Ten en cuenta que la creación de índices y claves externas continúa después de que se complete la tarea de importación de Dataflow. Los flujos de cambios se crean antes de que se complete la tarea de importación, pero después de que se hayan importado todos los datos.

  • Ubicación de los datos: los datos se transfieren entre Spanner y Cloud Storage mediante Dataflow. Lo ideal es que los tres componentes estén en la misma región. Si los componentes no están en la misma región, mover los datos entre regiones ralentiza el trabajo.

  • Número de trabajadores de Dataflow: se necesitan trabajadores de Dataflow óptimos para conseguir un buen rendimiento. Con el autoescalado, Dataflow elige el número de trabajadores de la tarea en función de la cantidad de trabajo que se debe realizar. Sin embargo, el número de trabajadores estará limitado por las cuotas de CPUs, direcciones IP en uso y discos persistentes estándar. La interfaz de usuario de Dataflow muestra un icono de advertencia si se encuentra con límites de cuota. En esta situación, el progreso es más lento, pero el trabajo debería completarse igualmente. El autoescalado puede sobrecargar Spanner, lo que provoca errores cuando hay una gran cantidad de datos que importar.

  • Carga existente en Spanner: una tarea de importación añade una carga de CPU significativa a una instancia de Spanner. Si la instancia ya tiene una carga considerable, la tarea se ejecutará más lentamente.

  • Cantidad de capacidad de computación de Spanner: si la utilización de la CPU de la instancia supera el 65%, el trabajo se ejecuta más lentamente.

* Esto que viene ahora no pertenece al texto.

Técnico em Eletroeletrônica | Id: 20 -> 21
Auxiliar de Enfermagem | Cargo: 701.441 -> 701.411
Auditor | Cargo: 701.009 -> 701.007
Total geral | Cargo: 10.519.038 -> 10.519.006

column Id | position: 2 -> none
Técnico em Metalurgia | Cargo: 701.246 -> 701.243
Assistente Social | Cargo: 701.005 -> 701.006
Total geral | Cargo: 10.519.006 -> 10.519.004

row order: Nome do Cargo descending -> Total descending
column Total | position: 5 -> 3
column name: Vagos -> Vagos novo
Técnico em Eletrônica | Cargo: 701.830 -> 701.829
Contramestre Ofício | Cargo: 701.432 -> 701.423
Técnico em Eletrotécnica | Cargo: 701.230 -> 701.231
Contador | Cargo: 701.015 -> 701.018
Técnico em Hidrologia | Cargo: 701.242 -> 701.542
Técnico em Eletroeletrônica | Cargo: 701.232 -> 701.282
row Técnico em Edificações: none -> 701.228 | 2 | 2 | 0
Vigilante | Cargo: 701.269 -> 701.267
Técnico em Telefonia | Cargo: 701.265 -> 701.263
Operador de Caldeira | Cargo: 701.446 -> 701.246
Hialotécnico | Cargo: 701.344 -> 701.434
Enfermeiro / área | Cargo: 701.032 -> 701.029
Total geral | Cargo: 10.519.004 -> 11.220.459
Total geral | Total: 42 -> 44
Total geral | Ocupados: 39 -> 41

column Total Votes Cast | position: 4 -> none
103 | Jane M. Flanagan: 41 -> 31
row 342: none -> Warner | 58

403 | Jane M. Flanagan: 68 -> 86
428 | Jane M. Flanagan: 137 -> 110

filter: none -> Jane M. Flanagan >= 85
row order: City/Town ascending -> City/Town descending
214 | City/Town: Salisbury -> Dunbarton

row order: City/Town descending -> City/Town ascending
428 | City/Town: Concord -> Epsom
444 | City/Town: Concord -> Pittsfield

Ajustar los workers para que el rendimiento de la importación sea bueno

Al iniciar una tarea de importación de Spanner, los trabajadores de Dataflow deben tener un valor óptimo para que el rendimiento sea bueno. Si hay demasiados trabajadores, se sobrecarga Spanner, y si hay muy pocos, el rendimiento de la importación es mediocre.

El número máximo de trabajadores depende en gran medida del tamaño de los datos, pero, idealmente, el uso total de la CPU de Spanner debería estar entre el 70% y el 90%. De esta forma, se consigue un buen equilibrio entre la eficiencia de Spanner y la finalización de los trabajos sin errores.

Para alcanzar ese objetivo de utilización en la mayoría de los esquemas y las situaciones, recomendamos que el número máximo de vCPUs de trabajador sea entre 4 y 6 veces el número de nodos de Spanner.

Por ejemplo, en una instancia de Spanner de 10 nodos, si usas trabajadores n1-standard-2, deberías definir el número máximo de trabajadores en 25, lo que te daría 50 vCPUs.